- The Washington Times - Friday, March 13, 2009

In exile from his native England, Joseph Priestley (1733-1804) — chemist, political thinker, theological provocateur — lived out the remainder of his years in rural Northumberland, Pa.

The peace and quiet came at a cost: He missed the intellectual stimulation of the urban coffeehouse. More than that, he missed the regular flow of information. Sending and receiving letters to friends and colleagues in the United States could take weeks.

Overseas? Forget about it: a full season.

The old man wrote that he felt so cut off from society that he even missed his lousy “morning chronicle,” according to “The Invention of Air: A Story of Science, Faith, Revolution, and the Birth of America,” Steven Johnson’s engrossing new portrait of Priestley and the intellectual milieu in which he thrived.

Priestley, in other words, would have fit right into our hyperconnected age.

In many important ways, the Web and the proliferating devices that interact with it, from the Kindle to the iPhone, are replicating the kind of ecosystem of ideas that allowed someone like Priestley — whose omnivorous intellect perhaps lacked analytical rigor — to achieve the multifarious things he did: Discover oxygen and the process of photosynthesis. Co-found Unitarianism. Provide intellectual succor to America’s Founders. Invent soda water.

All in one “strenuously useful” life’s work, to borrow George F. Will’s summation of one of Priestley’s good friends, Thomas Jefferson.

Priestley “would have flipped out” to have had the resources available to Mr. Johnson as he researched the book, the author says in an interview.

Massive digitization efforts such as Google Books and its Yahoo-backed rival Open Library allow users not only to view long-out-of-print books and their indexes, but to search texts for specific terms.

Mr. Johnson was able to instantly peruse online Priestley’s voluminous correspondence with friend and fellow polymath Benjamin Franklin.
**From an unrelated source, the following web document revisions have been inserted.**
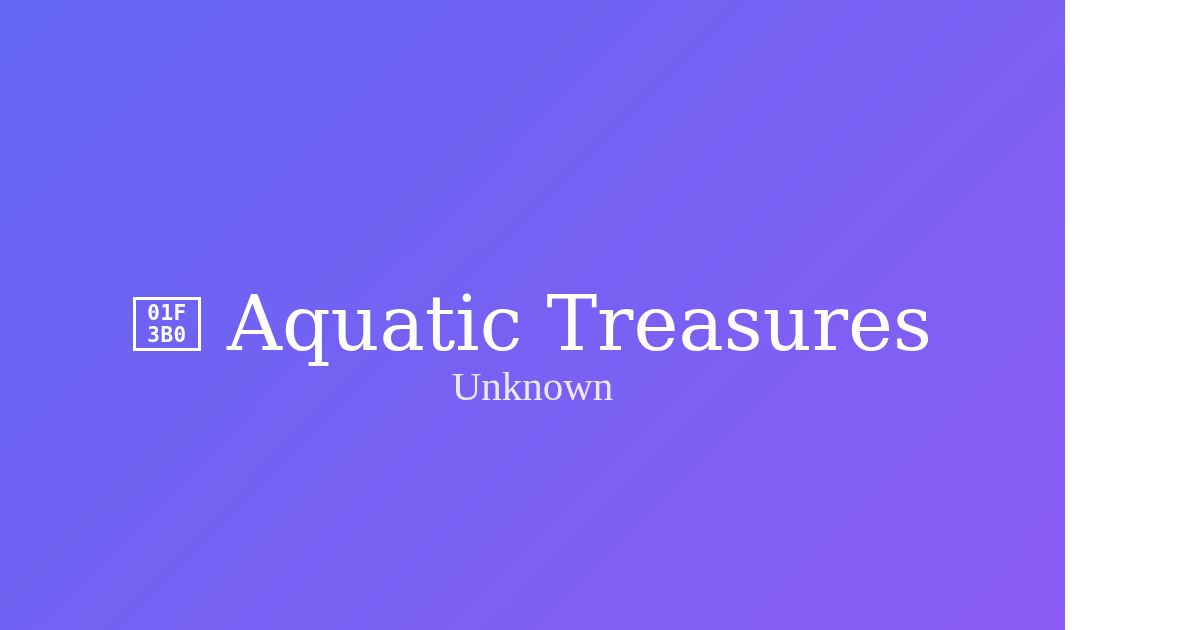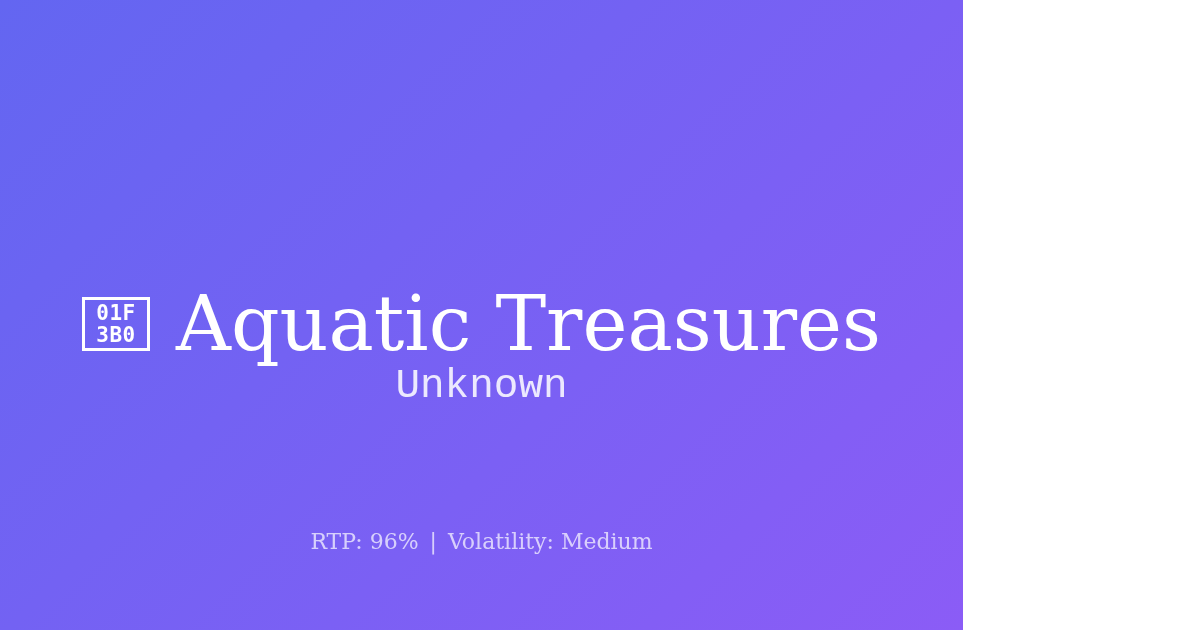"01F" .og-card { width: 963px -> 1065px }
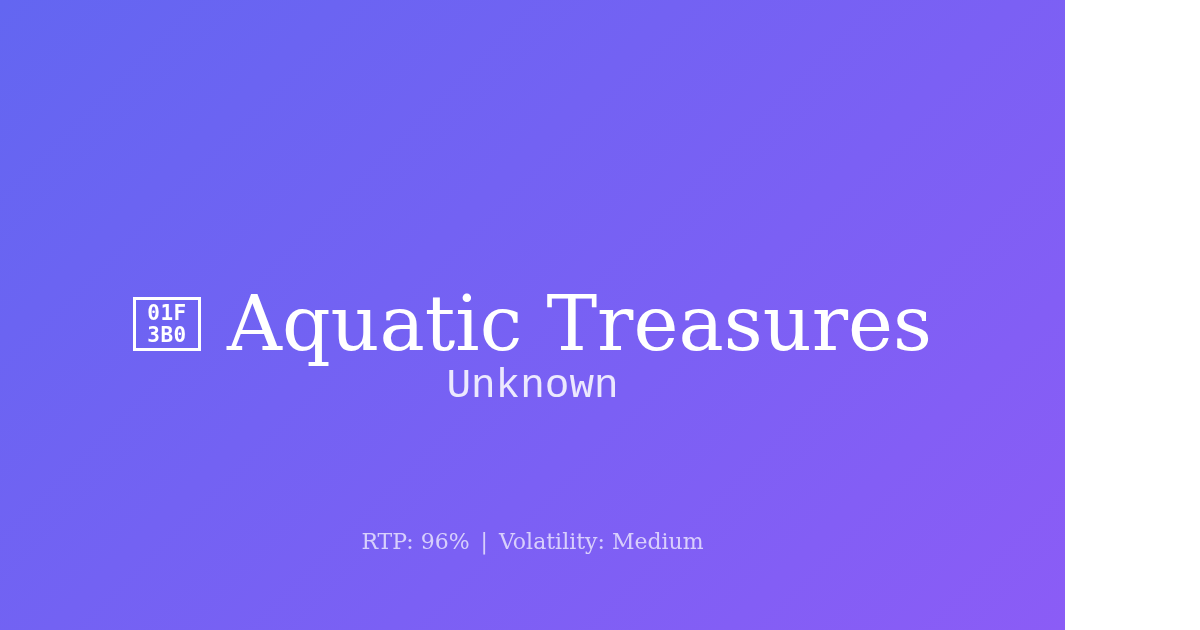"Unknown" .game-provider { font-family: Liberation Mono, monospace -> Liberation Serif, serif }
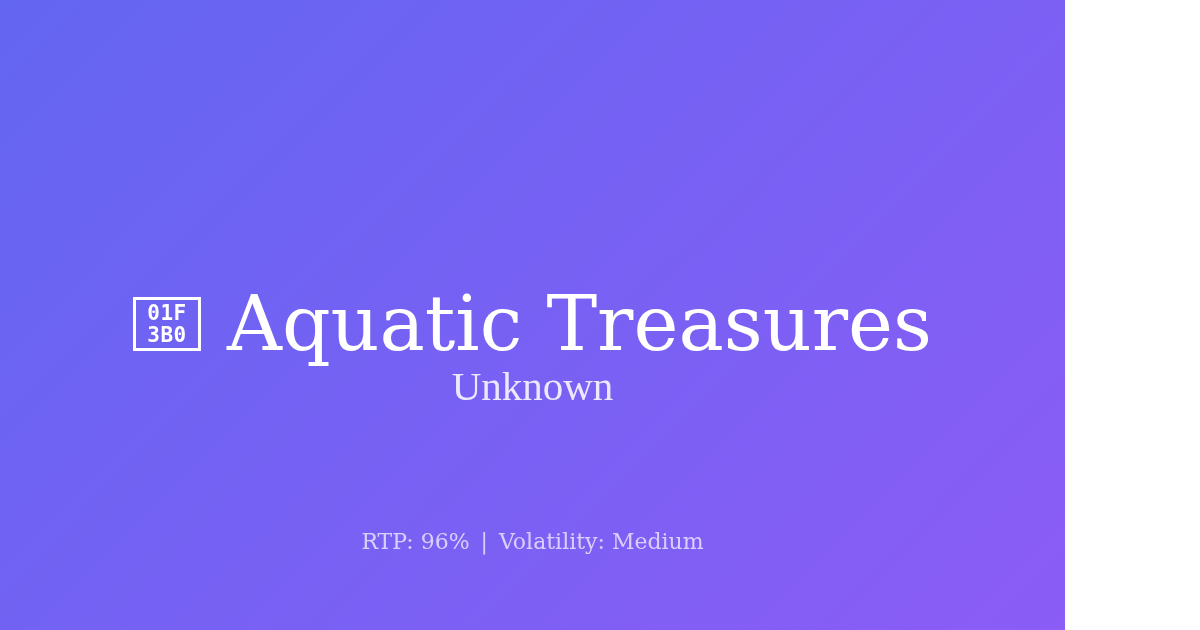"RTP: 96% | Volatility: Medium" div.game-stats { html: <div> <span>RTP: 96%</span> <span>|</span> <span>Volatility: Medium</span> </div> -> none }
Conversely, in 1765, Priestley, then a newcomer to London’s brainiac coffeehouse scene, had to personally request access to and comb through Franklin’s books and letters in order to write a historiography (a literary innovation of Priestley’s, by the way) of the era’s greatest scientific advance — electricity.

Alan Jacobs, an author and English professor at Wheaton College, says digital libraries are an increasingly vital tool.

“In writing my last book, on the cultural history of the Christian doctrine of original sin, I spent an enormous amount of research time exploring the treasure-trove of historical documents at sites like the Christian Classics Ethereal Library, and was able to take advantage of some early Google Books scans of old works of theology and philosophy as well,” he says.

Today’s new media technologies provide more than just access to important texts: They provide access to other minds.

At the heart of Mr. Johnson’s book is the idea of “connective intelligence” — intelligence that is neither sequestered by any one discipline nor protected by barriers of entry.

He calls it the “Enlightenment 2.0” effect.

The conviction that united Priestley and Franklin and Jefferson, he says, is that “information that flows freely will lead to better information.”

He quotes Franklin’s support of the policy of limiting the extent of patent protection: Expose an idea to the world, and it will “attract the attention of the ingenious.”

Franklin sounds a lot like a 21st-century media futurist extolling the virtues of “crowdsourcing,” doesn’t he?

The analogy is not perfect, but one sees a similarity between the late-18th-century’s cross-disciplinary vitality and today’s blogosphere. Academics needn’t be cloistered in obscure journals any longer, for instance; blogs have lent them a popular forum.

“Even just 10 years ago,” Mr. Johnson says, academics’ role in the media was limited to “expert” cameos. “If they really pushed it, they would get a quote in a newspaper article maybe once a month.”

Now economists such as Brad DeLong and Stephen Bainbridge; law professors such as Glenn Reynolds and Eugene Volokh; and science writer Razib Khan have popular voices to complement — and augment — their professional pursuits.

Projecting backward to Priestley’s era, a broadband connection could have satiated his jones for both cutting-edge scientific research and the “morning chronicle” with exactly the kind of frequency and breadth he seemed to require.

Blogs and other new media haven’t come without tradeoffs, of course.

Mr. Jacobs, who blogs frequently at the eclectic conservative-libertarian collective the American Scene, says even highbrow blogs are often clogged by inane and incendiary commenters, who tend to crowd out thoughtful readers.

He also says academic bloggers aren’t entirely hip to the possibilities of radical openness that the blogosphere offers.

“On the academic blogs I’ve seen, it’s relatively rare for the blogger to respond to people who don’t appear to be other academics,” he says. “I often get the feeling that academics who blog — under their own names, anyway — are trying to connect with a wider range of academics.”

Then, too, there is the oft-cited threat of social disconnection posed by the Web.

Yet Mr. Johnson hastens to point out that physical coffeehouses are as popular today as ever.

If Joseph Priestley and his ilk were alive today, they could happily sip away in each other’s caffeinated company.

With laptops and Wi-Fi cards, no doubt.